There are four main questions that we are deeply interested in:
1. What were the definition that came to the surface for: Motivation, Competency, Proficiency
2. What motivates someone to move from competency to proficiency?
3. On the flip side, what de-motivates someone to move from competency to proficiency?
4. What types of conversations need to be started in the training industry to resolve this gap?
WHAT TO EXPECT:
This conversation is a follow on from the Resources Training Council Conference in May 2022. Julie opened the conference by getting people to talk about how to go from Competence to Proficiency, what that looks like for the individual and teams and how leaders can encourage their team to feel motivated to become proficient in their roles.
Rodo is the Chief Executive Officer of Resources Training Council (RTC) which is recognised as the “Voice of Resources Training” in Australia. Their mission is to influence and shape policy to deliver better training and safety outcomes for workforces in resources and associated industries.
Rodo is a highly experienced Resources professional with over 30 years’ experience in the Mining and the Oil and Gas Industries. Rodo has started on the shop floor in mining spending his first 10 years as an underground miner before moving into management roles.
With a proven record of relationship building and being able to positively engage with all stakeholders, from employees to senior management, clients, contractors and regulators.
In this episode we are talking about the resources industry. All findings can be used in all workplaces.
Training is so important in high risk environments. People need to be physically and psychologically as safe as possible. There are a number of distractions including, but not limited to; working with and around heavy machinery, working at heights, working in confined spaces, working remotely and away from family, and fatigue. The resource industry can be a tough place to work for a multitude of reasons and it is incredibly important that we continue to learn to do better and work safer.

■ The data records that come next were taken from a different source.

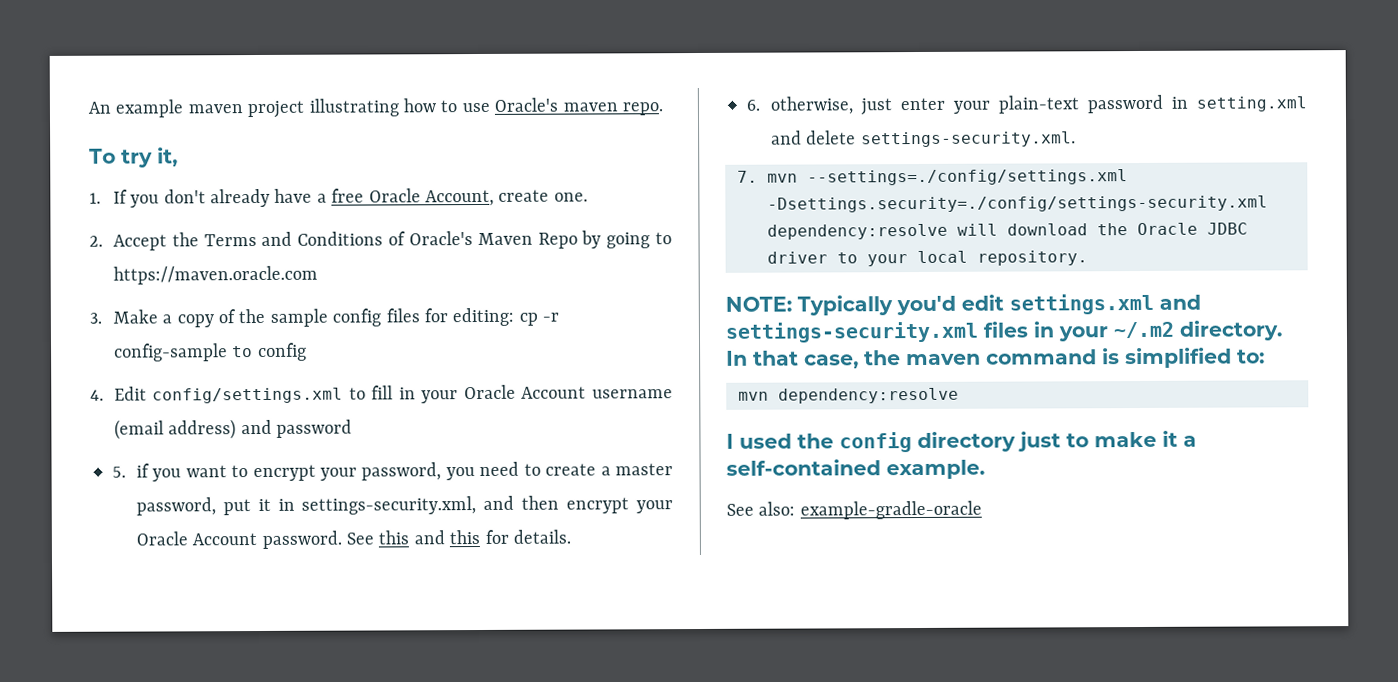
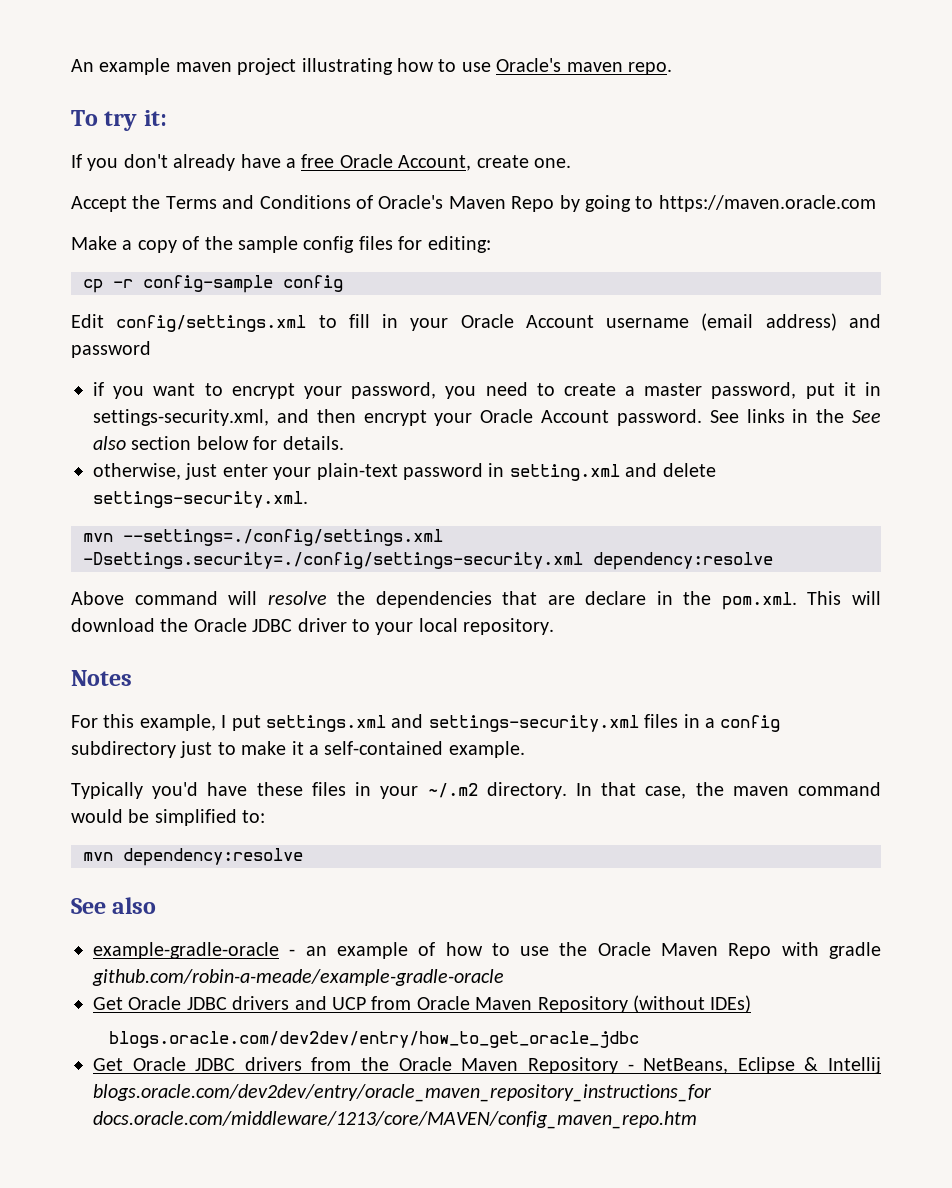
- To try it,
- 1. If you don't already have a free Oracle Account, create one.
+ To try it:
+ If you don't already have a free Oracle Account, create one.
- 2. Accept the Terms and Conditions of Oracle's Maven Repo by going to https://maven.oracle.com
+ Accept the Terms and Conditions of Oracle's Maven Repo by going to https://maven.oracle.com
- 3. Make a copy of the sample config files for editing: cp -r config-sample to config
+ Make a copy of the sample config files for editing:
+ cp -r config-sample config
- 4. Edit config/settings.xml to fill in your Oracle Account username (email address) and password
+ Edit config/settings.xml to fill in your Oracle Account username (email address) and password
- 5. if you want to encrypt your password, you need to create a master password, put it in settings-security.xml, and then encrypt your Oracle Account password.
+ if you want to encrypt your password, you need to create a master password, put it in settings-security.xml, and then encrypt your Oracle Account password.
- See this and this for details.
+ See links in the See also section below for details.
- 6. otherwise, just enter your plain-text password in setting.xml and delete settings-security.xml.
+ otherwise, just enter your plain-text password in setting.xml and delete settings-security.xml.
- 7. mvn --settings=./config/settings.xml -Dsettings.security=./config/settings-security.xml dependency:resolve will download the Oracle JDBC driver to your local repository.
+ mvn --settings=./config/settings.xml -Dsettings.security=./config/settings-security.xml dependency:resolve
+ Above command will resolve the dependencies that are declare in the pom.xml. This will download the Oracle JDBC driver to your local repository.
- NOTE: Typically you'd edit settings.xml and settings-security.xml files in your ~/.m2 directory.
+ Notes
+ For this example, I put settings.xml and settings-security.xml files in a config subdirectory just to make it a self-contained example.
+ Typically you'd have these files in your ~/.m2 directory.
- In that case, the maven command is simplified to:
+ In that case, the maven command would be simplified to:
  mvn dependency:resolve
- I used the config directory just to make it a self-contained example.
- See also: example-gradle-oracle
+ See also
+ example-gradle-oracle - an example of how to use the Oracle Maven Repo with gradle github.com/robin-a-meade/example-gradle-oracle
+ Get Oracle JDBC drivers and UCP from Oracle Maven Repository (without IDEs)
+ blogs.oracle.com/dev2dev/entry/how_to_get_oracle_jdbc
+ Get Oracle JDBC drivers from the Oracle Maven Repository - NetBeans, Eclipse & Intellij blogs.oracle.com/dev2dev/entry/oracle_maven_repository_instructions_for docs.oracle.com/middleware/1213/core/MAVEN/config_maven_repo.htm

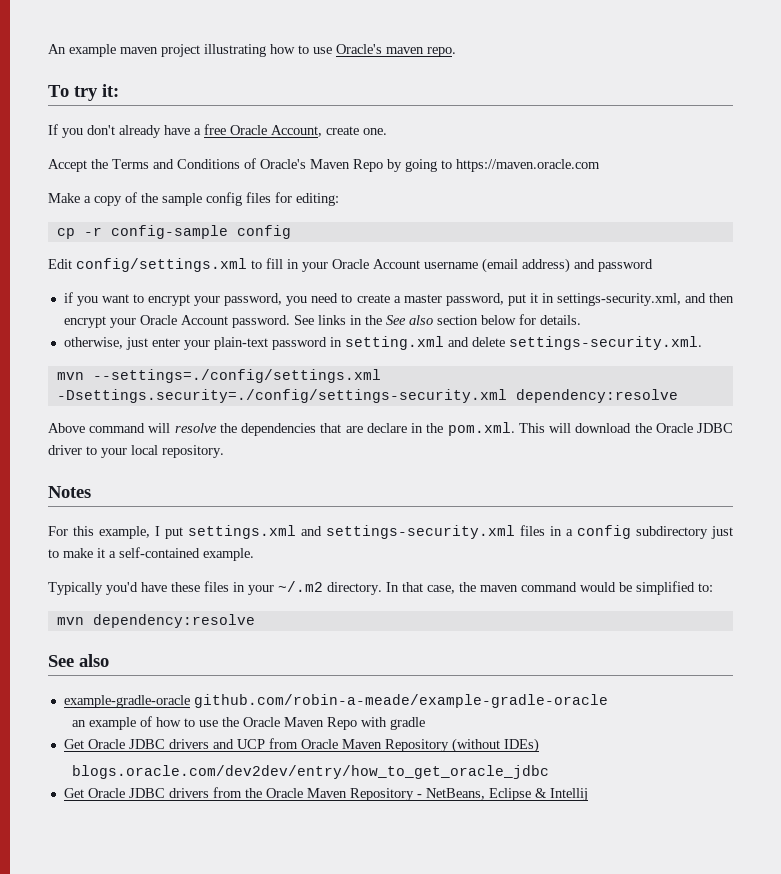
- example-gradle-oracle - an example of how to use the Oracle Maven Repo with gradle github.com/robin-a-meade/example-gradle-oracle
+ example-gradle-oracle github.com/robin-a-meade/example-gradle-oracle
+ an example of how to use the Oracle Maven Repo with gradle
- Get Oracle JDBC drivers from the Oracle Maven Repository - NetBeans, Eclipse & Intellij blogs.oracle.com/dev2dev/entry/oracle_maven_repository_instructions_for docs.oracle.com/middleware/1213/core/MAVEN/config_maven_repo.htm
+ Get Oracle JDBC drivers from the Oracle Maven Repository - NetBeans, Eclipse & Intellij

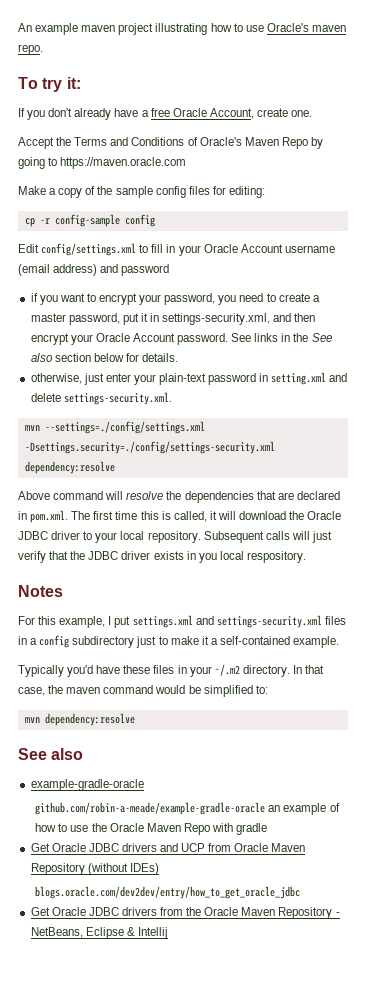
- Above command will resolve the dependencies that are declare in the pom.xml. This will download the Oracle JDBC driver to your local repository.
+ Above command will resolve the dependencies that are declared in pom.xml. The first time this is called, it will download the Oracle JDBC driver to your local repository. Subsequent calls will just verify that the JDBC driver exists in you local respository.
- example-gradle-oracle github.com/robin-a-meade/example-gradle-oracle
- an example of how to use the Oracle Maven Repo with gradle
+ example-gradle-oracle
+ github.com/robin-a-meade/example-gradle-oracle an example of how to use the Oracle Maven Repo with gradle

Everyone’s priority in the resources industry is how to get home safely at the end of each shift. This conversation goes into how the industry can motivate their people to stay safe each and every shift. The conversation gets broken down into 4 components: Competency, Proficiency, Motivation and De-Motivation. From there we talk about the real life examples that are happening in the workplaces to change attitudes and behaviours.
What is competency?
Competency is a term that is often used when training someone to do a task. Once they are able to complete the task they are signed off as being competent. The main definitions that came out of the conference were below:
The knowing and understanding of a task
Demonstrating the ability to complete a task
Knowing what to do when something goes wrong
Is competency enough to keep the industry safe everyday? Rodo believes not.
What is proficiency?
So how do we move beyond competence? You need time and confidence in all kids of different scenarios. It’s going well beyond competency, by completing the task safety, proficiency, productively. Other definitions that came out during the conference are below:
An advanced level of knowing and understanding
What does it take for someone to want to go from competency to proficiency
Individual motivation is the key to get someone to go from competency to proficiency.
Other ideas are below:
Growth and improvement
Progression and recognition reward
Self pride - sense of achievement
To see more ideas check out the first link in the resources section of these reflections.
How do you understand how to motivate your team?

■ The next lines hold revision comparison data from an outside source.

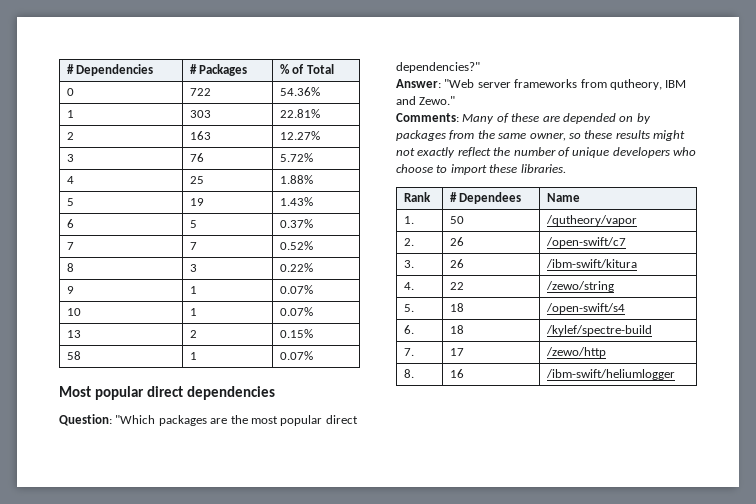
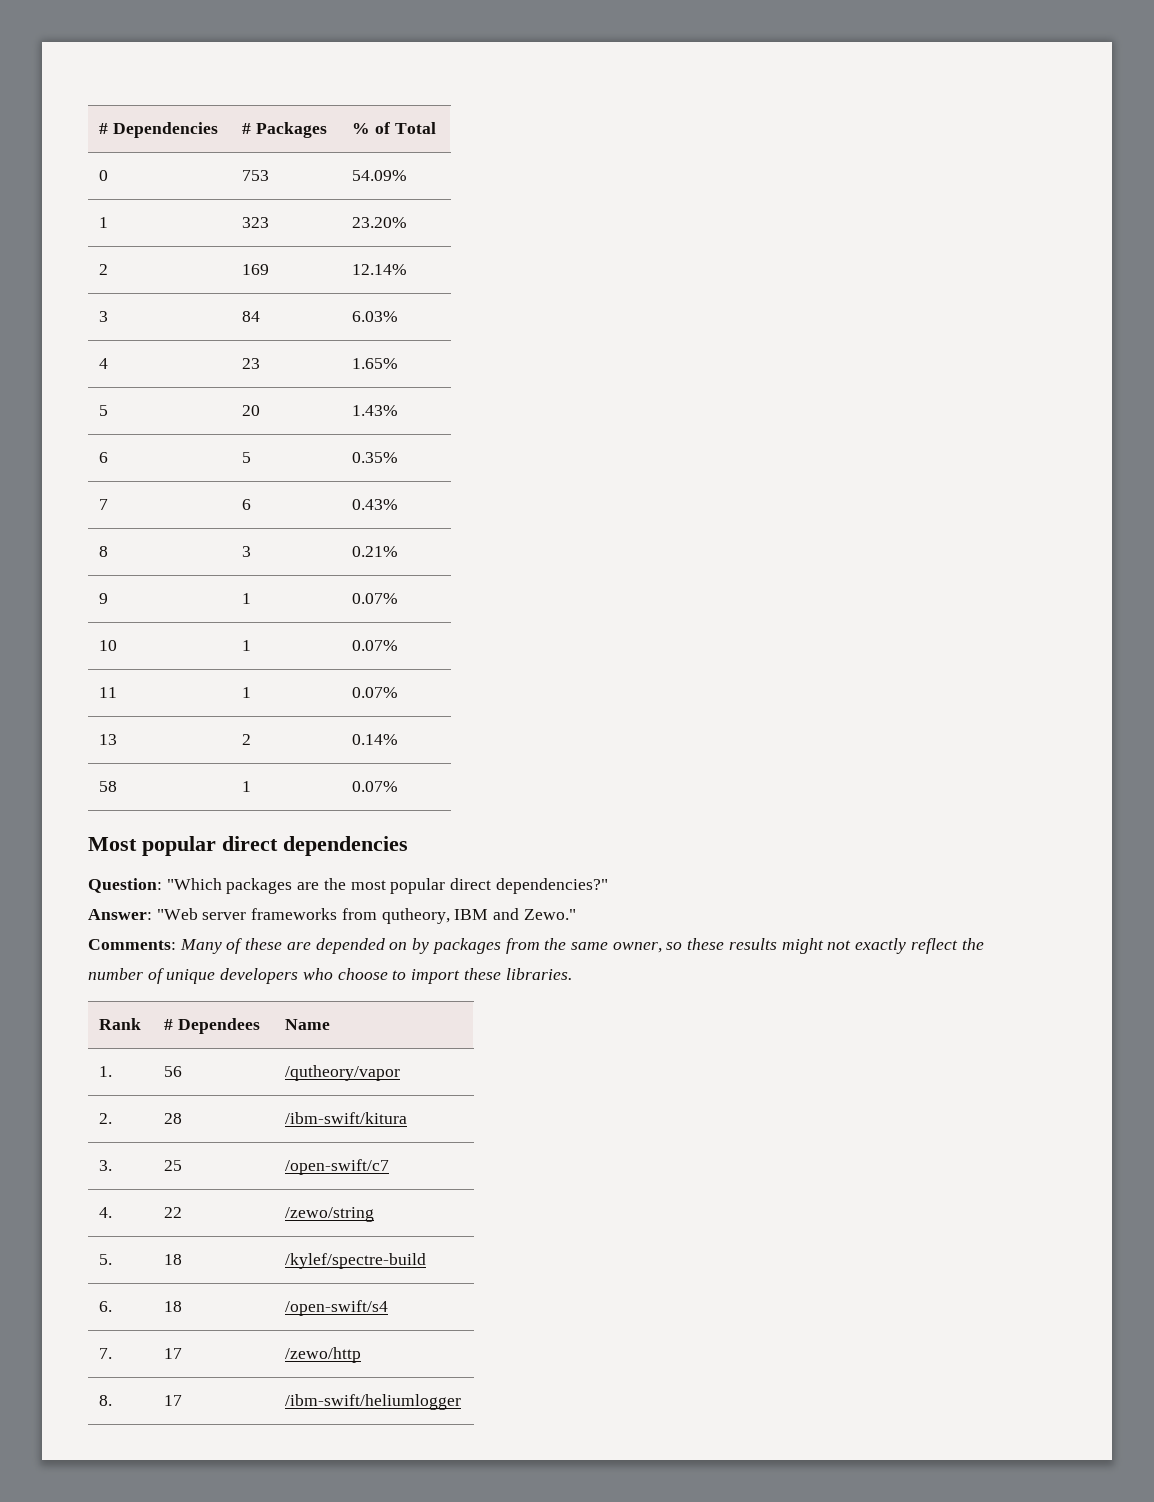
- 0 | 722 | 54.36%
- 1 | 303 | 22.81%
- 2 | 163 | 12.27%
- 3 | 76 | 5.72%
+ 0 | 753 | 54.09%
+ 1 | 323 | 23.20%
+ 2 | 169 | 12.14%
+ 3 | 84 | 6.03%
- 4 | 25 | 1.88%
- 5 | 19 | 1.43%
+ 4 | 23 | 1.65%
+ 5 | 20 | 1.43%
- 6 | 5 | 0.37%
- 7 | 7 | 0.52%
+ 6 | 5 | 0.35%
+ 7 | 6 | 0.43%
- 8 | 3 | 0.22%
+ 8 | 3 | 0.21%
+ 11 | 1 | 0.07%
- 13 | 2 | 0.15%
+ 13 | 2 | 0.14%
- 1. | 50 | /qutheory/vapor
+ 1. | 56 | /qutheory/vapor
- 2. | 26 | /open-swift/c7
+ 2. | 28 | /ibm-swift/kitura
- 3. | 26 | /ibm-swift/kitura
+ 3. | 25 | /open-swift/c7
- 5. | 18 | /open-swift/s4
+ 5. | 18 | /kylef/spectre-build
- 6. | 18 | /kylef/spectre-build
+ 6. | 18 | /open-swift/s4
- 8. | 16 | /ibm-swift/heliumlogger
+ 8. | 17 | /ibm-swift/heliumlogger

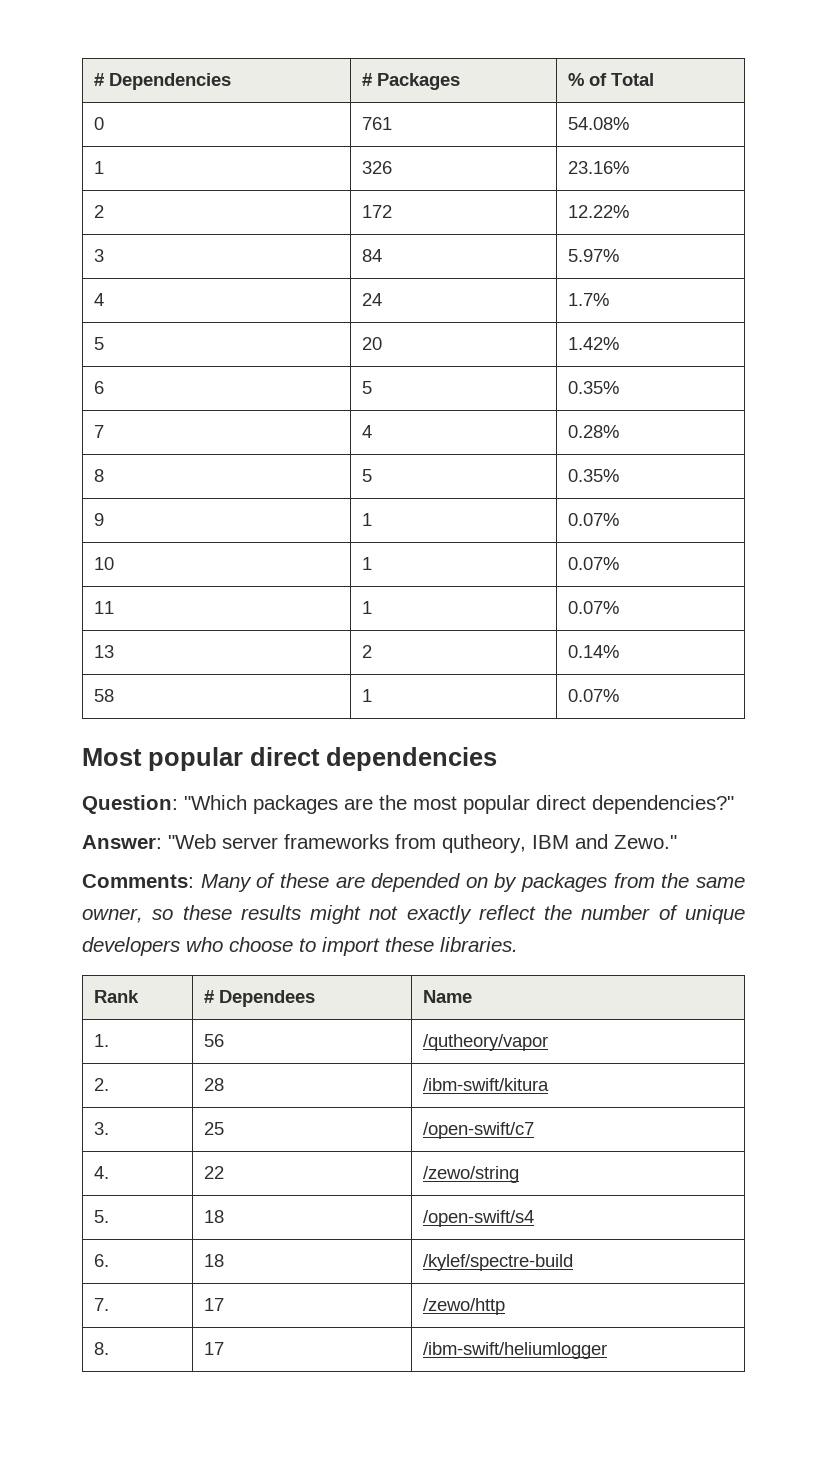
- 0 | 753 | 54.09%
- 1 | 323 | 23.20%
- 2 | 169 | 12.14%
+ 0 | 761 | 54.08%
+ 1 | 326 | 23.16%
+ 2 | 172 | 12.22%
- 3 | 84 | 6.03%
- 4 | 23 | 1.65%
+ 3 | 84 | 5.97%
+ 4 | 24 | 1.7%
- 5 | 20 | 1.43%
+ 5 | 20 | 1.42%
- 7 | 6 | 0.43%
+ 7 | 4 | 0.28%
- 8 | 3 | 0.21%
+ 8 | 5 | 0.35%
- 5. | 18 | /kylef/spectre-build
+ 5. | 18 | /open-swift/s4
- 6. | 18 | /open-swift/s4
+ 6. | 18 | /kylef/spectre-build

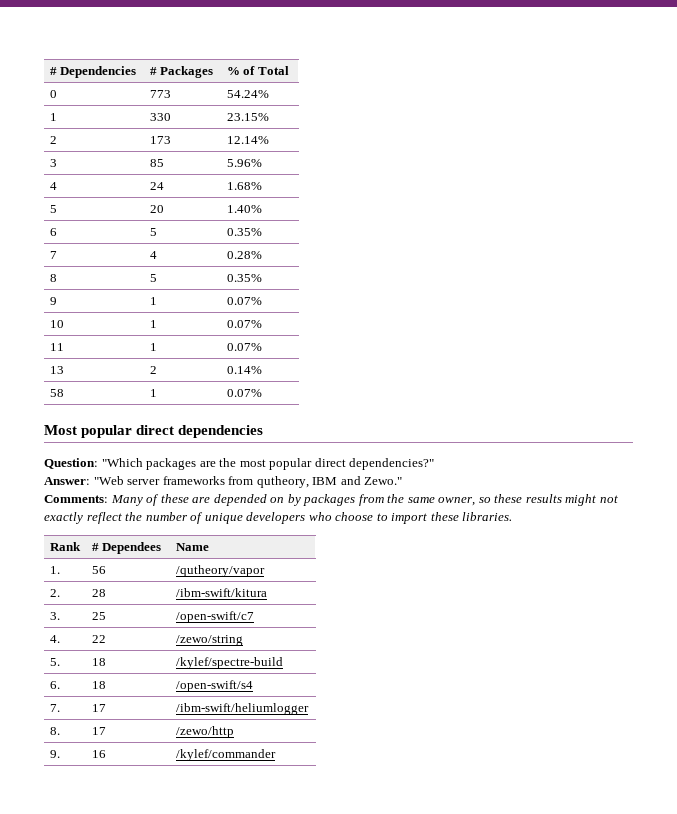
- 0 | 761 | 54.08%
- 1 | 326 | 23.16%
- 2 | 172 | 12.22%
+ 0 | 773 | 54.24%
+ 1 | 330 | 23.15%
+ 2 | 173 | 12.14%
- 3 | 84 | 5.97%
+ 3 | 85 | 5.96%
- 4 | 24 | 1.7%
+ 4 | 24 | 1.68%
- 5 | 20 | 1.42%
+ 5 | 20 | 1.40%
- 5. | 18 | /open-swift/s4
+ 5. | 18 | /kylef/spectre-build
- 6. | 18 | /kylef/spectre-build
+ 6. | 18 | /open-swift/s4
- 7. | 17 | /zewo/http
+ 7. | 17 | /ibm-swift/heliumlogger
- 8. | 17 | /ibm-swift/heliumlogger
+ 8. | 17 | /zewo/http
+ 9. | 16 | /kylef/commander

By understanding that motivation is a deeply personal thing, you need to have the conversations and the relationships to be able to ask the question, “What motivates you to do better at work?” By cultivating a supportive, safe, trustworthy, and understanding environment your people will feel comfortable when talking to you about their motivations and how you can support them. It really just comes down to having a conversation with the individual.
“Motivation is one of the driving forces behind human behaviour. It fuels competition and sparks social connection. Its absence can lead to mental illnesses such as depression. Motivation encompasses the desire to continue striving toward meaning, purpose, and a life worth living.” https://www.psychologytoday.com/au/basics/motivation - this article goes more into motivation and how you can increase it.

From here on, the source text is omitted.